**YOUR INSTRUCTIONS:**
Look for the word "attribute" in the data below, and copy every line that holds it.

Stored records

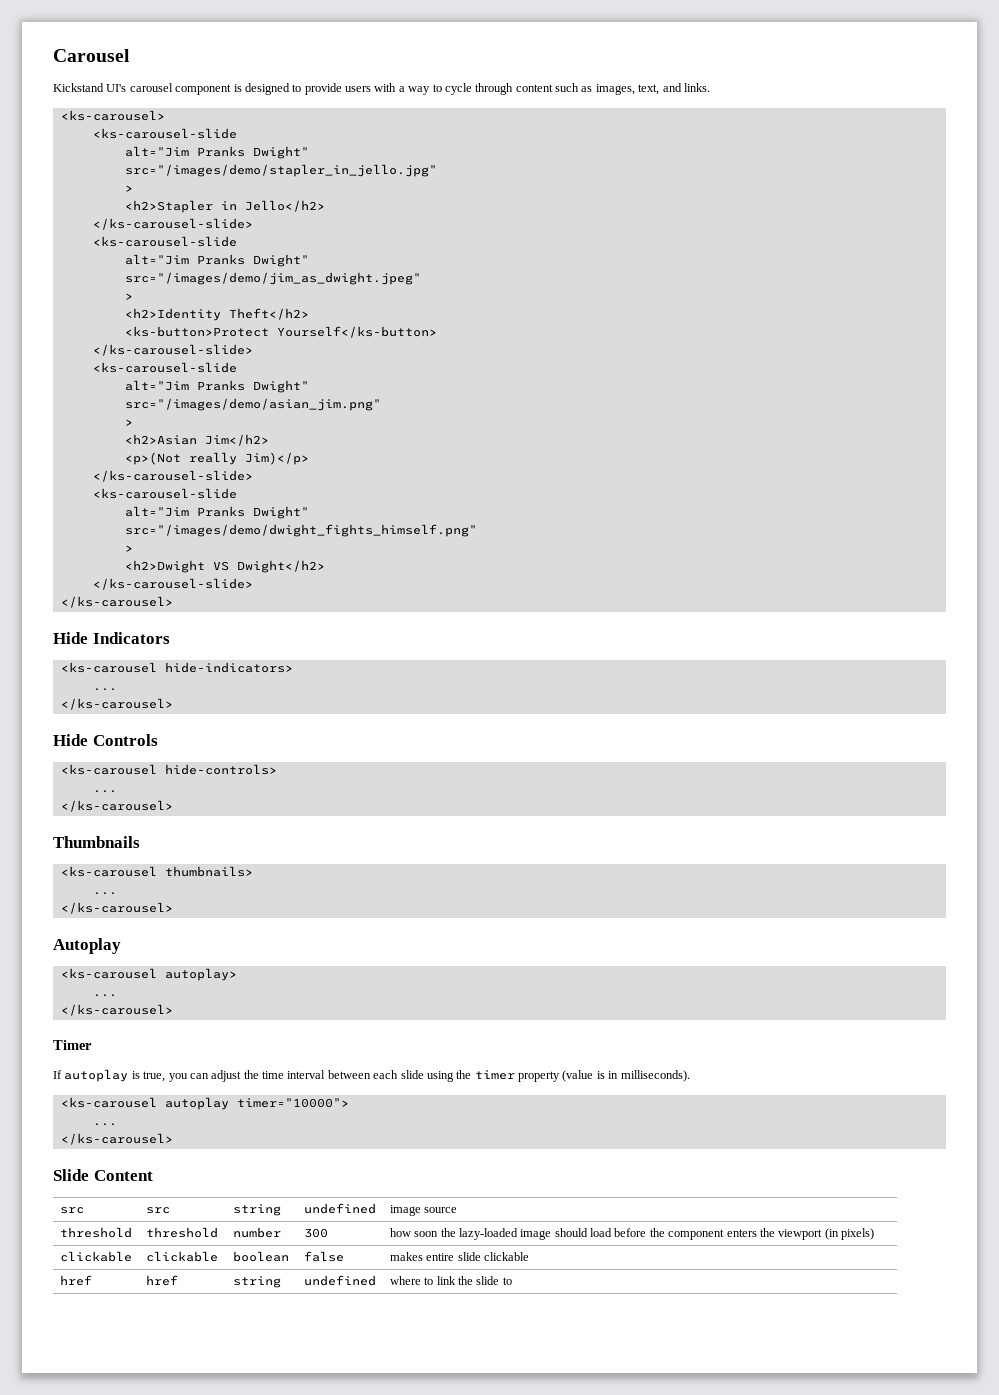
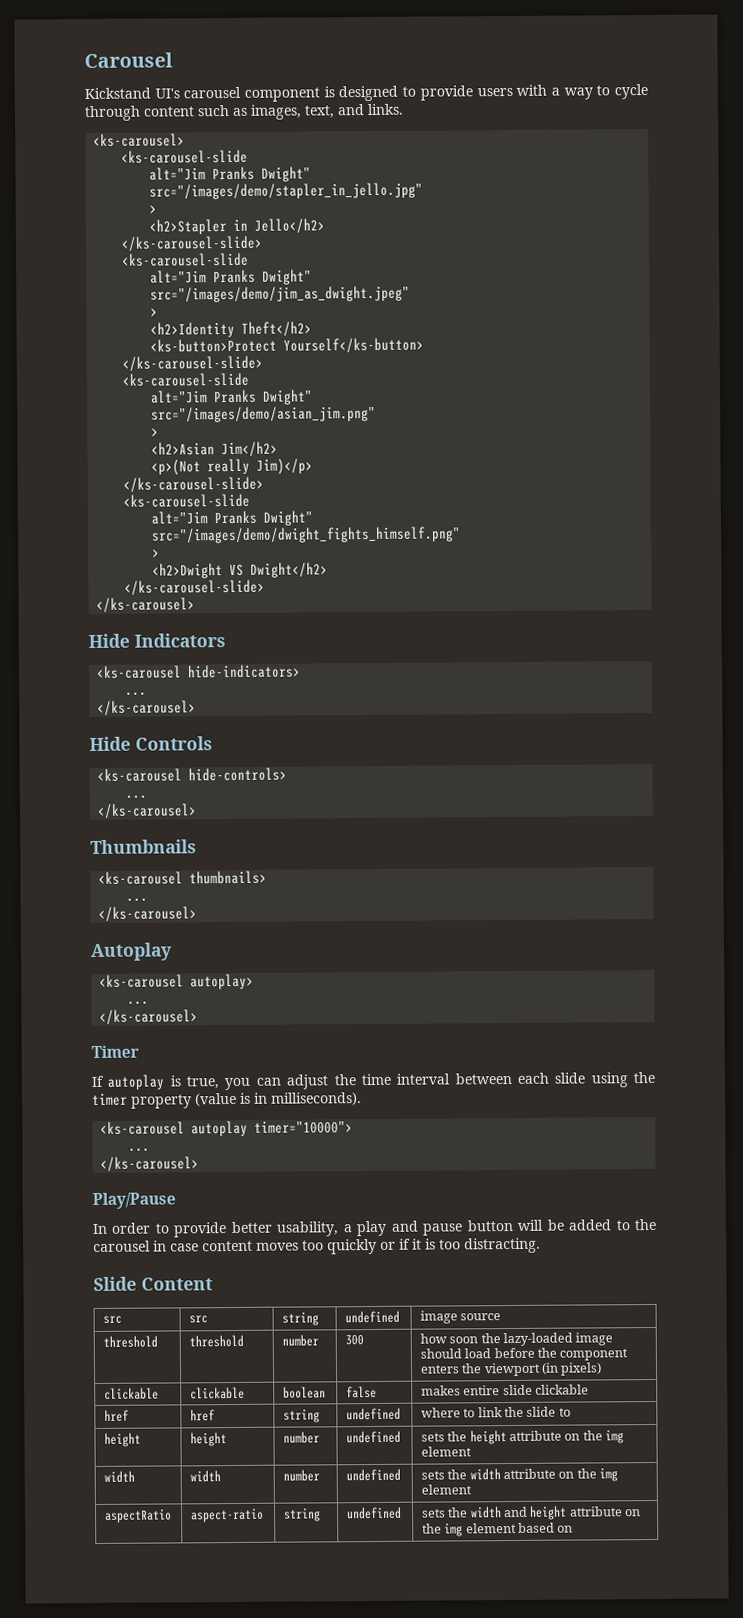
+ Play/Pause
+ In order to provide better usability, a play and pause button will be added to the carousel in case content moves too quickly or if it is too distracting.
+ height | height | number | undefined | sets the height attribute on the img element
+ width | width | number | undefined | sets the width attribute on the img element
+ aspectRatio | aspect-ratio | string | undefined | sets the width and height attribute on the img element based on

**ANSWER BOX:**
+ height | height | number | undefined | sets the height attribute on the img element
+ width | width | number | undefined | sets the width attribute on the img element
+ aspectRatio | aspect-ratio | string | undefined | sets the width and height attribute on the img element based on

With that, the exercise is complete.